(SUPPLIED MATERIAL)

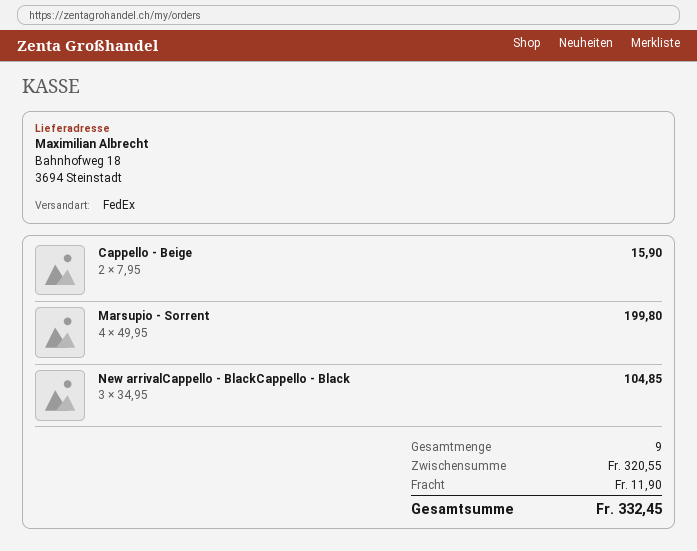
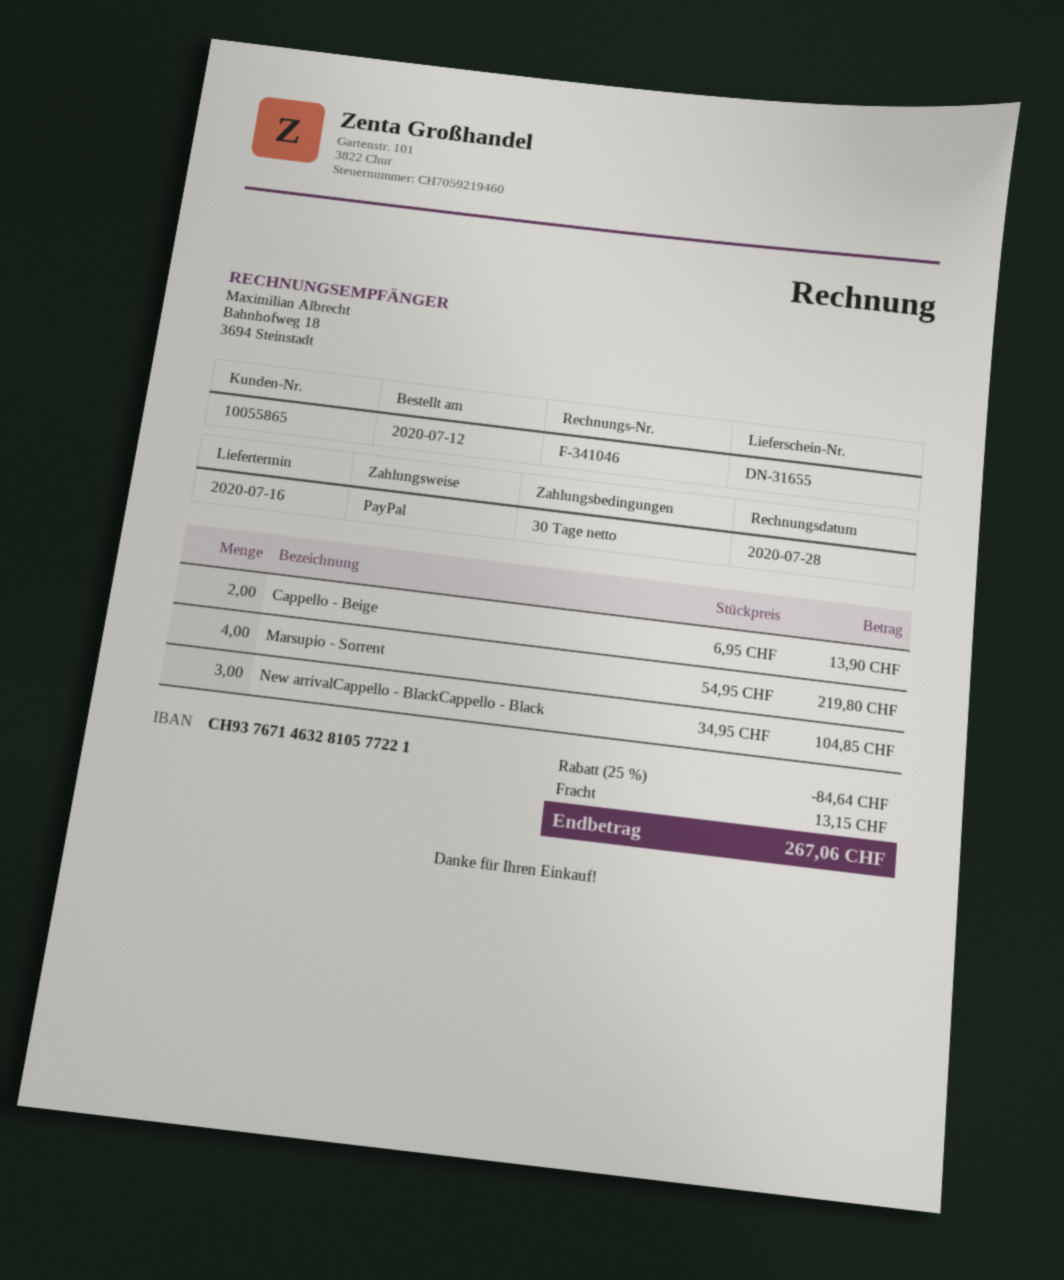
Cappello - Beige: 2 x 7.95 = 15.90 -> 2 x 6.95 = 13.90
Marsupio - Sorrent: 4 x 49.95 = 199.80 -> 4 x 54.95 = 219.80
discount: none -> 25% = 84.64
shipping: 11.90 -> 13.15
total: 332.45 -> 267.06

(End SUPPLIED MATERIAL)
(SUPPLIED MATERIAL)

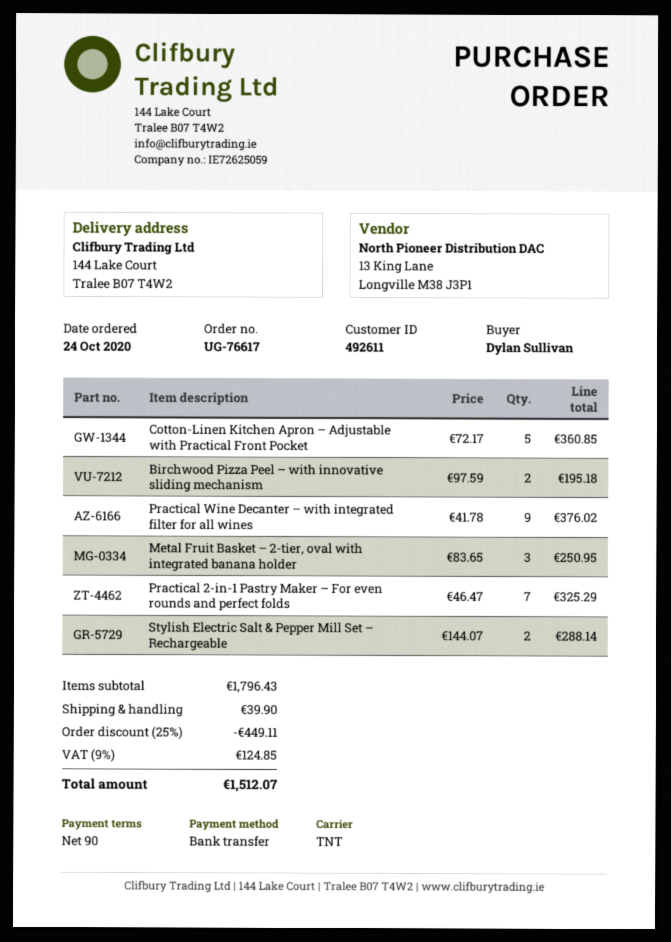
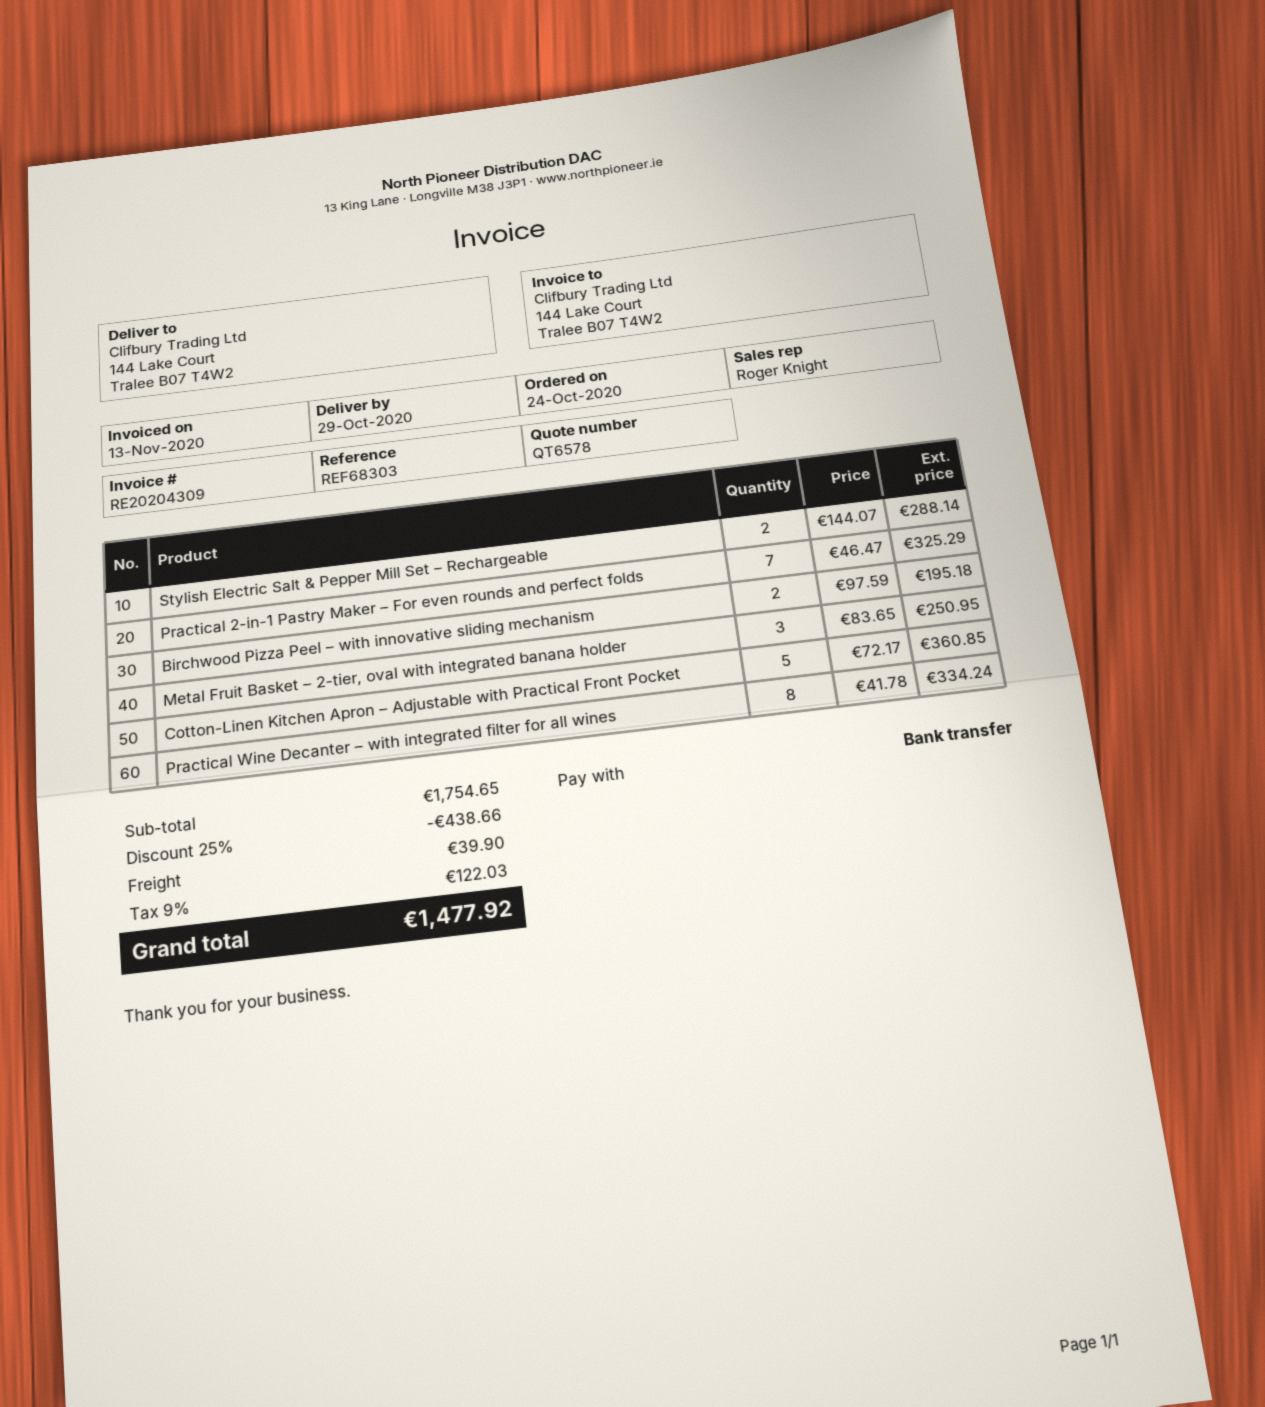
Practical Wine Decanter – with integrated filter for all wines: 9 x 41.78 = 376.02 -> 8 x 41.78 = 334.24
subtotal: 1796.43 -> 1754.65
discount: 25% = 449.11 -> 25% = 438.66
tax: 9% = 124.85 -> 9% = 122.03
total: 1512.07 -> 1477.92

(End SUPPLIED MATERIAL)
(SUPPLIED MATERIAL)

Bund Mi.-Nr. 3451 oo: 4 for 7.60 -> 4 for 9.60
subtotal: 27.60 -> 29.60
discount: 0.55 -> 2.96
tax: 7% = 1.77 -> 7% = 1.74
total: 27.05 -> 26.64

(End SUPPLIED MATERIAL)

> WHAT IS NEEDED:
Search the records for the string "subtotal" and report each line that has it.

> ANSWER TO THE PROBLEM:
subtotal: 1796.43 -> 1754.65
subtotal: 27.60 -> 29.60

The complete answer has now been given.